DATA IN THIS EXERCISE:
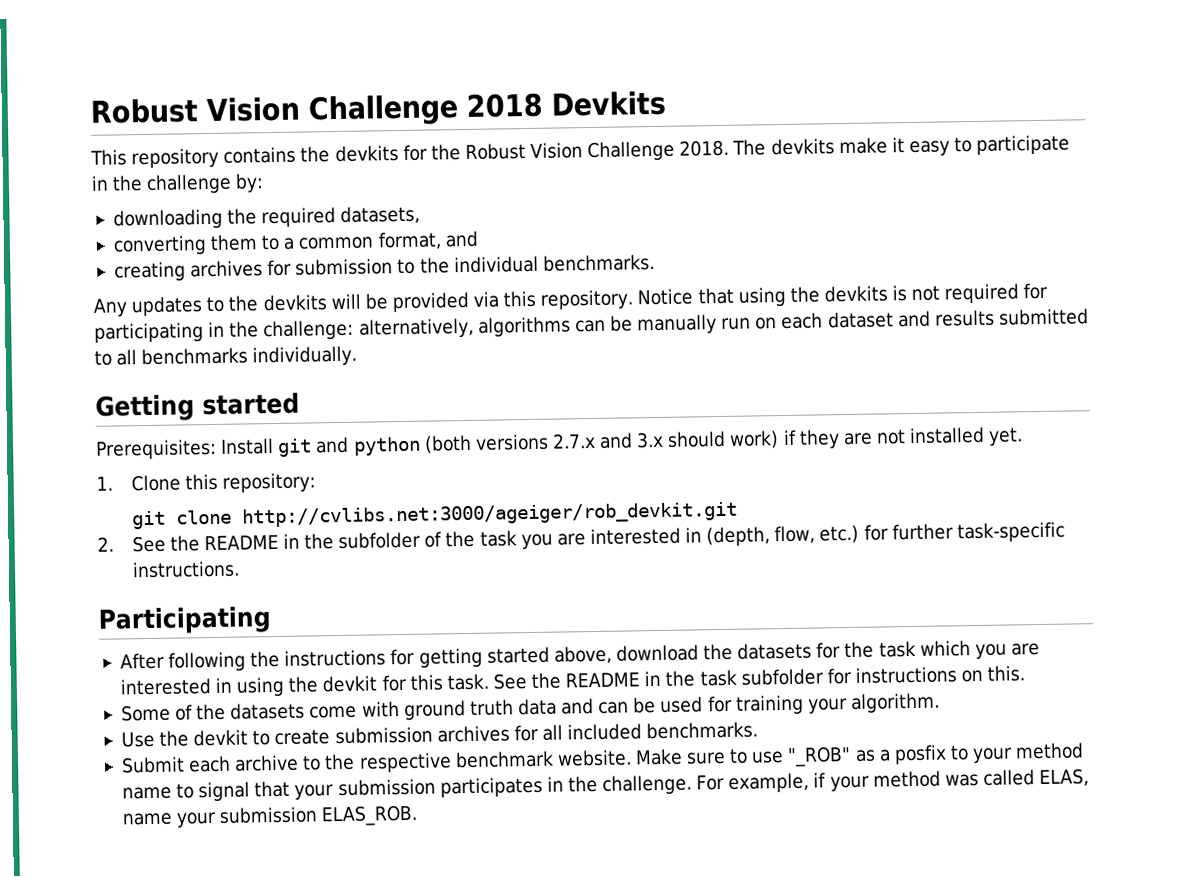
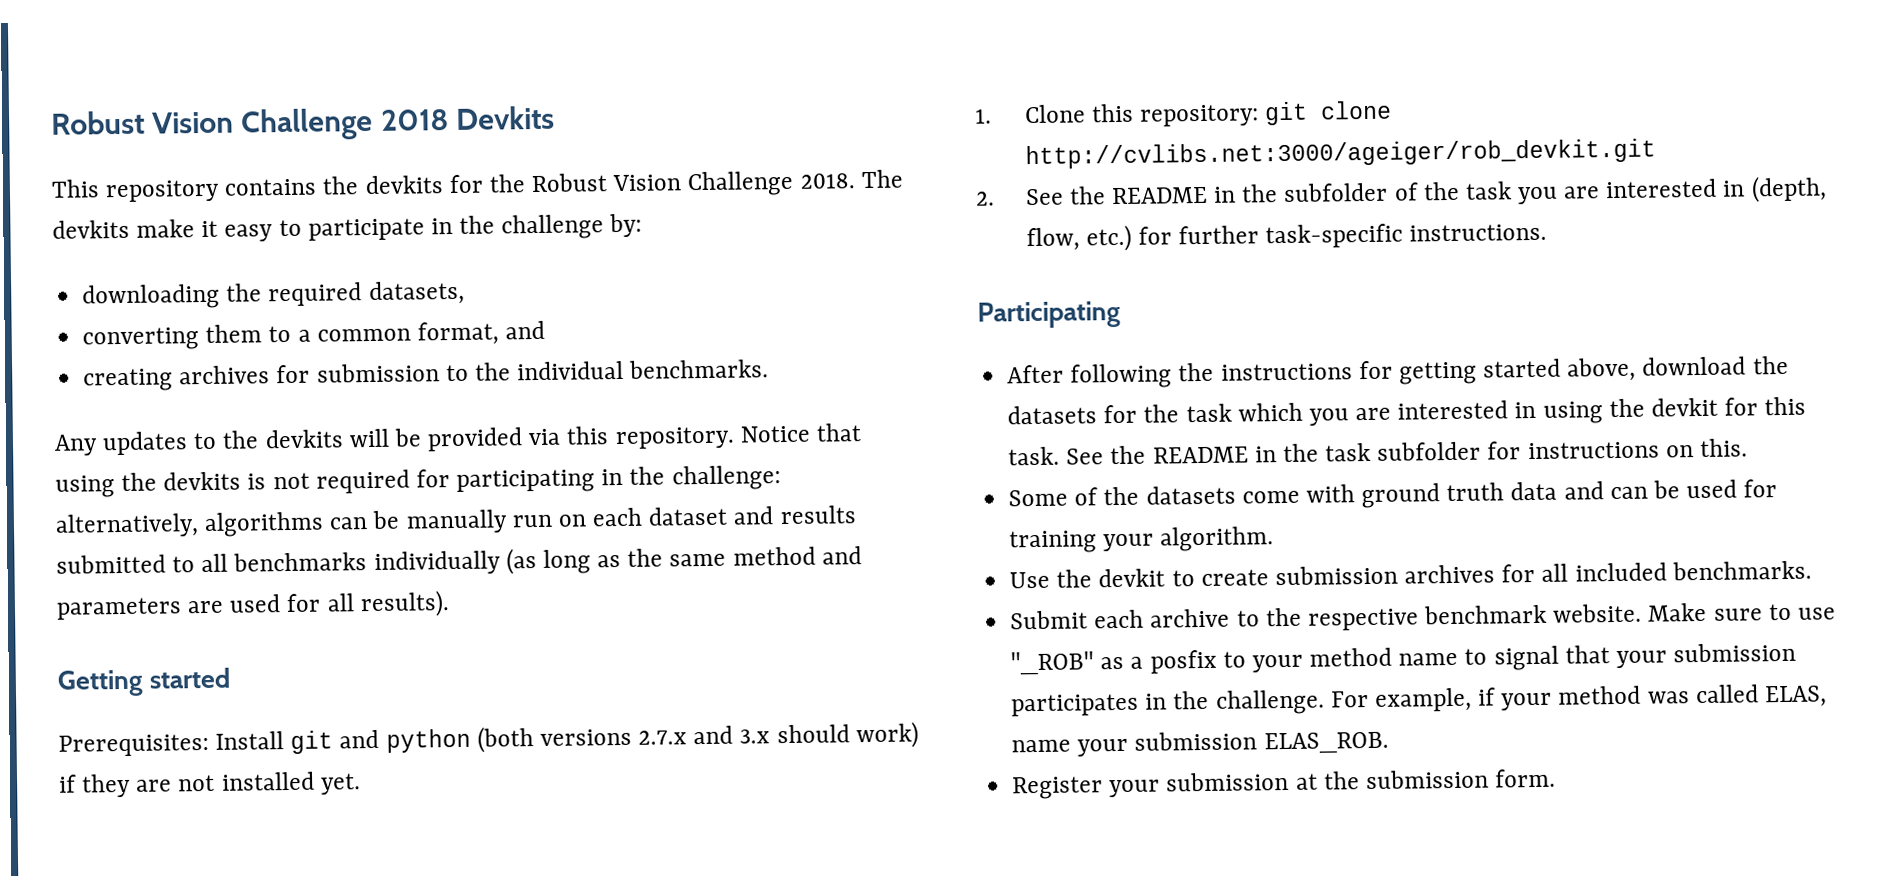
- Notice that using the devkits is not required for participating in the challenge: alternatively, algorithms can be manually run on each dataset and results submitted to all benchmarks individually.
+ Notice that using the devkits is not required for participating in the challenge: alternatively, algorithms can be manually run on each dataset and results submitted to all benchmarks individually (as long as the same method and parameters are used for all results).
- 1. Clone this repository:
- git clone http://cvlibs.net:3000/ageiger/rob_devkit.git
+ 1. Clone this repository: git clone http://cvlibs.net:3000/ageiger/rob_devkit.git
+ Register your submission at the submission form.

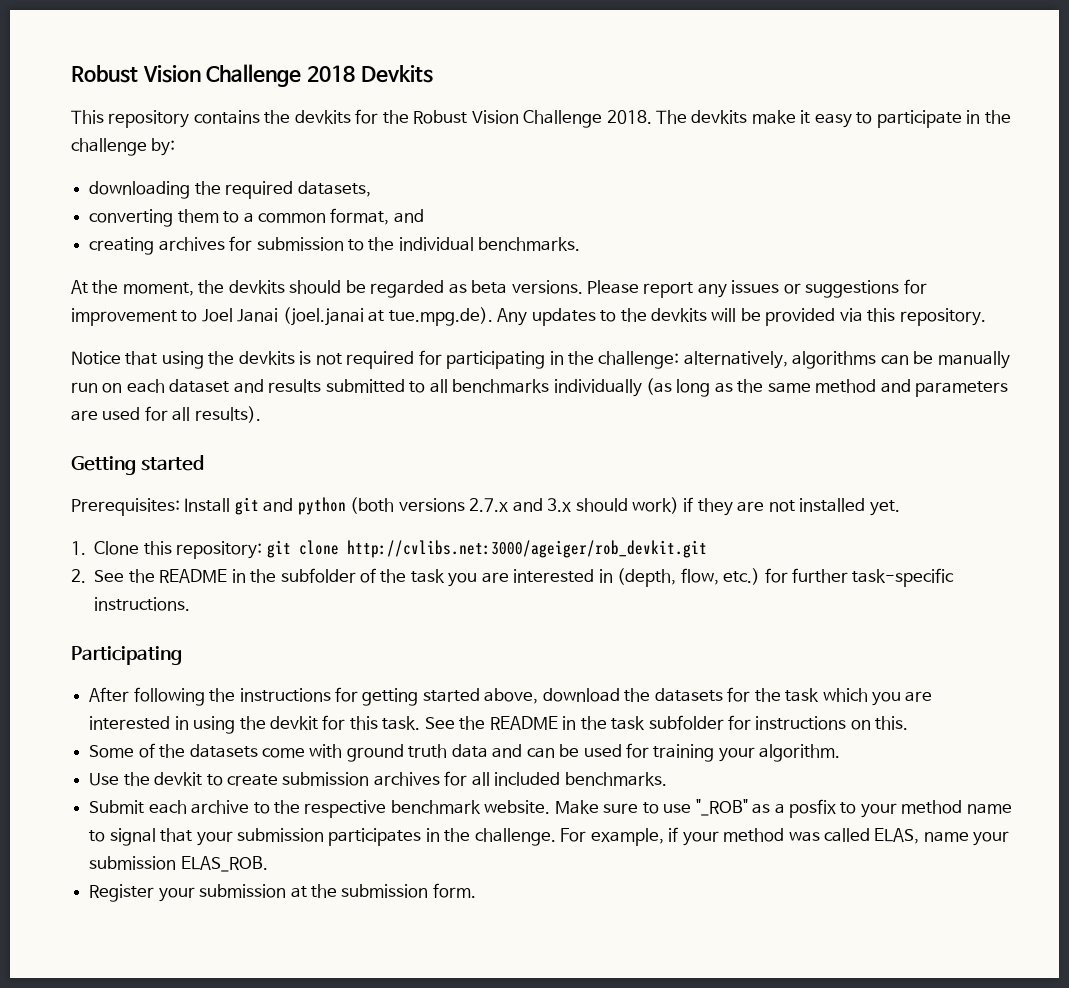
- Any updates to the devkits will be provided via this repository. Notice that using the devkits is not required for participating in the challenge: alternatively, algorithms can be manually run on each dataset and results submitted to all benchmarks individually (as long as the same method and parameters are used for all results).
+ At the moment, the devkits should be regarded as beta versions. Please report any issues or suggestions for improvement to Joel Janai (joel.janai at tue.mpg.de). Any updates to the devkits will be provided via this repository.
+ Notice that using the devkits is not required for participating in the challenge: alternatively, algorithms can be manually run on each dataset and results submitted to all benchmarks individually (as long as the same method and parameters are used for all results).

WHAT IS NEEDED:
The answer is the whole listing above, written out verbatim, without its pictures.

ANSWER FOR THE TASK:
- Notice that using the devkits is not required for participating in the challenge: alternatively, algorithms can be manually run on each dataset and results submitted to all benchmarks individually.
+ Notice that using the devkits is not required for participating in the challenge: alternatively, algorithms can be manually run on each dataset and results submitted to all benchmarks individually (as long as the same method and parameters are used for all results).
- 1. Clone this repository:
- git clone http://cvlibs.net:3000/ageiger/rob_devkit.git
+ 1. Clone this repository: git clone http://cvlibs.net:3000/ageiger/rob_devkit.git
+ Register your submission at the submission form.

- Any updates to the devkits will be provided via this repository. Notice that using the devkits is not required for participating in the challenge: alternatively, algorithms can be manually run on each dataset and results submitted to all benchmarks individually (as long as the same method and parameters are used for all results).
+ At the moment, the devkits should be regarded as beta versions. Please report any issues or suggestions for improvement to Joel Janai (joel.janai at tue.mpg.de). Any updates to the devkits will be provided via this repository.
+ Notice that using the devkits is not required for participating in the challenge: alternatively, algorithms can be manually run on each dataset and results submitted to all benchmarks individually (as long as the same method and parameters are used for all results).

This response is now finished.